Una bambina che sembra disegnata da Tim Burton batte le foreste della Germania in camper con uno strano giovanotto che non è il padre, non è il fratello, non è un parente, e quando non gioca con lei sta sempre in chat al computer con tipi dai nomi poco raccomandabili, Barbie-Cue, Super-Pedo, roba del genere. La bambina (Anna Malfatti, impressionante) è gracile, irrequieta, spaventata, ma anche abituata a quella routine, e quando gioca con le sue bambole che un po’ le somigliano sembra perfino tranquilla. Certo, ogni tanto Richi (uno spiritato, efficacissimo Moisè Curia) le fa i dispetti, magari la fa piangere, sempre riprendendola in video. O le chiede di aiutarlo a rubare la benzina facendone una complice. Ma non sapremo mai se si spinge oltre, i video con lei in bikini e occhiali da sole sono per quelli della chat, che ne chiedono sempre altri e pagano bene. Anche se tra quei clienti misteriosi c’è una agente della Polizia Postale sulle loro tracce (la rumena Cosmina Stratan, occhi sgranati e qualche piaga segreta che per fortuna non verrà mai spiegata), assistita a sua volta dalla psicologa Valeria Golino e più tardi dal collega Salvatore Cantalupo (purtroppo scomparso nel frattempo).
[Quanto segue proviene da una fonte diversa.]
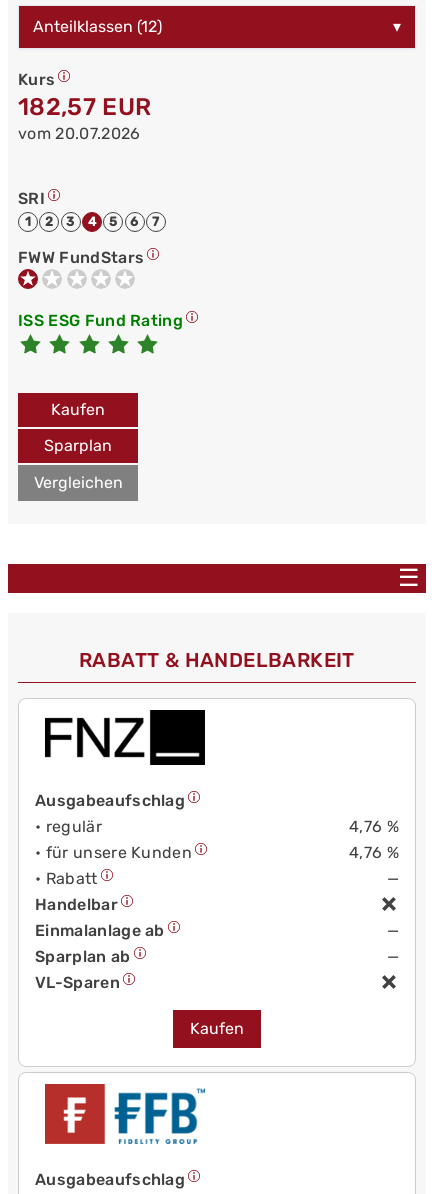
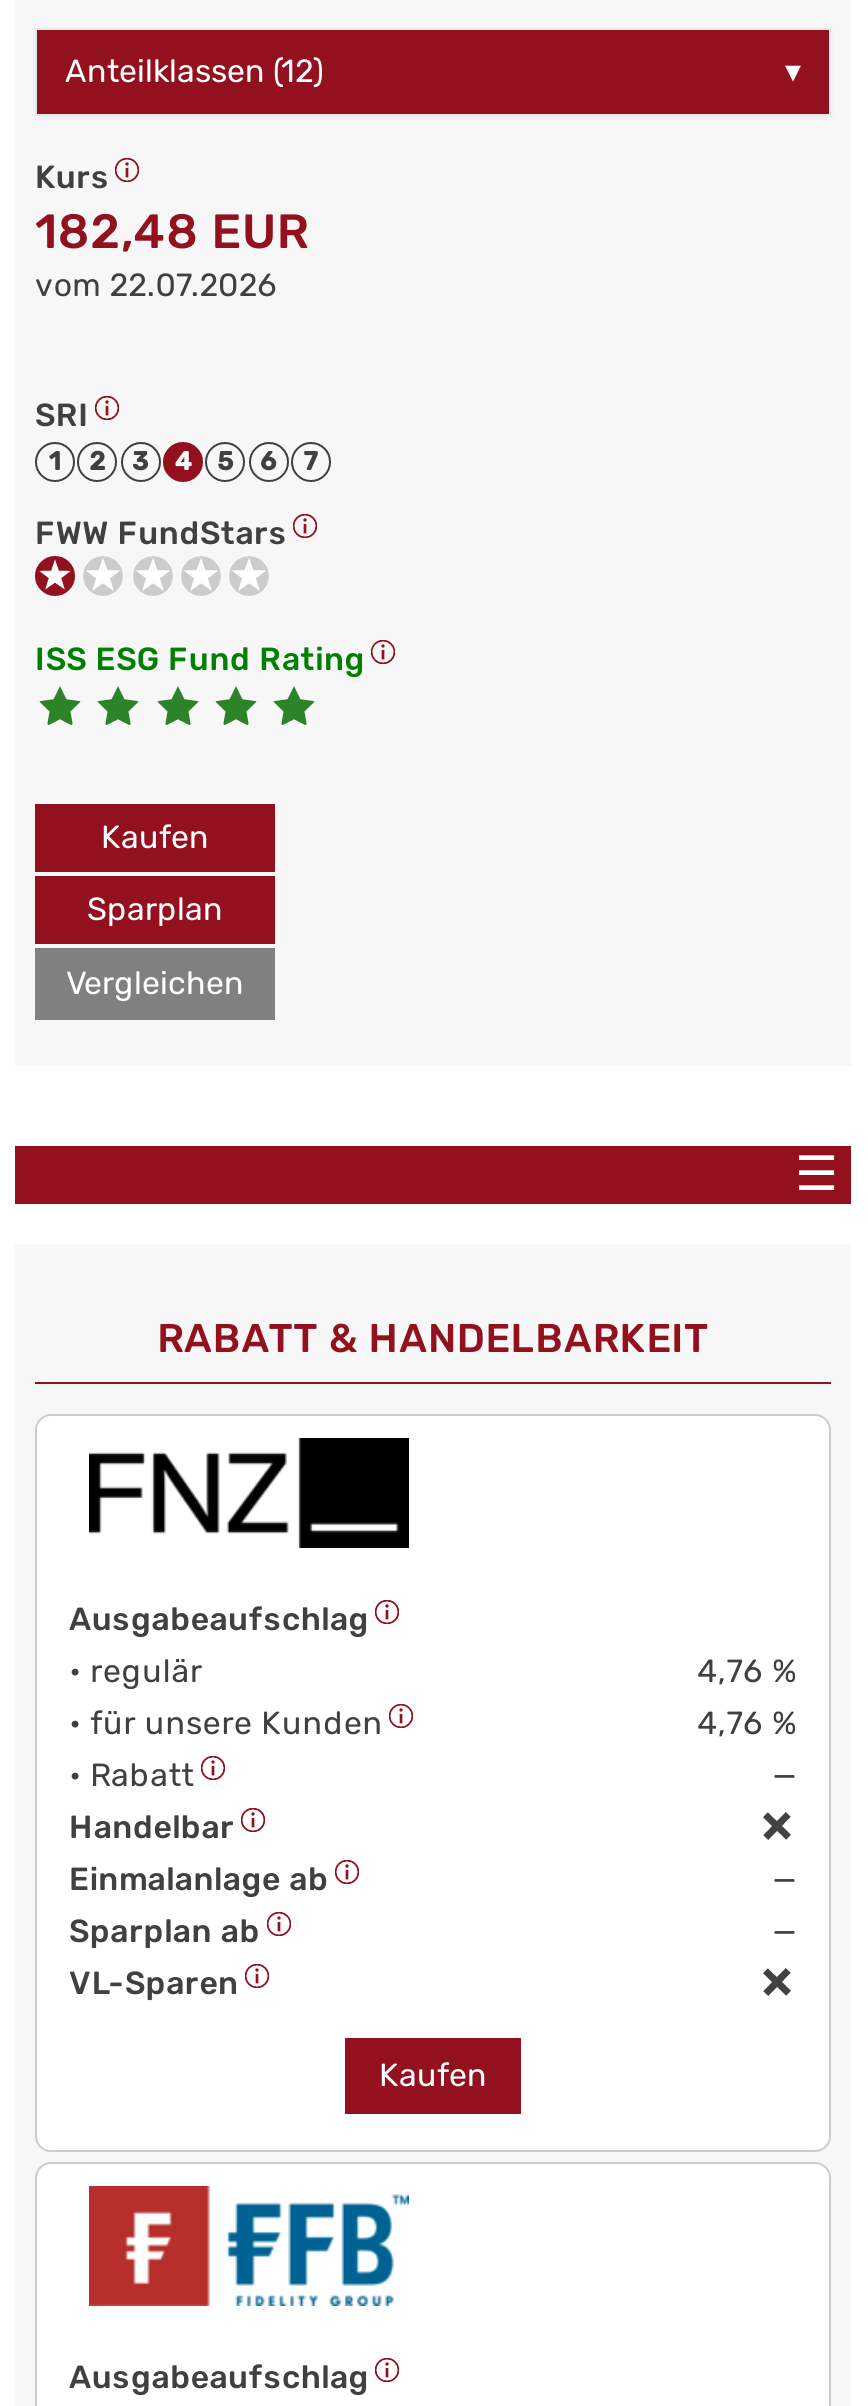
- 182,57 EUR
+ 182,48 EUR

- vom 20.07.2026
+ vom 22.07.2026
Se i film sulla pedofilia, in questo caso la pedopornografia, non sono legione, questo di Isabella Sandri è forse un unicum. Perché è italiano e non cerca scorciatoie di genere (thriller o simili) né vani ermetismi, ma ausculta con rara empatia i suoi personaggi. Dando cittadinanza e sentimenti a un “orco” dal volto umanissimo, da cui al momento fatidico la sua vittima non vorrà separarsi. Con una delicatezza di tocco e un’attenzione ai fatti, psicologici e ambientali, che derivano da un lungo lavoro di collaborazione con la polizia postale (metodi, strumenti e ambienti sono autentici). Ma anche dal coraggio e dalla capacità poetica con cui Isabella Sandri, regista da sempre a cavallo tra finzione e documentario, pedina questa coppia terribilmente asimmetrica. Dando forma all’irrappresentabile senza reticenze né voyeurismi.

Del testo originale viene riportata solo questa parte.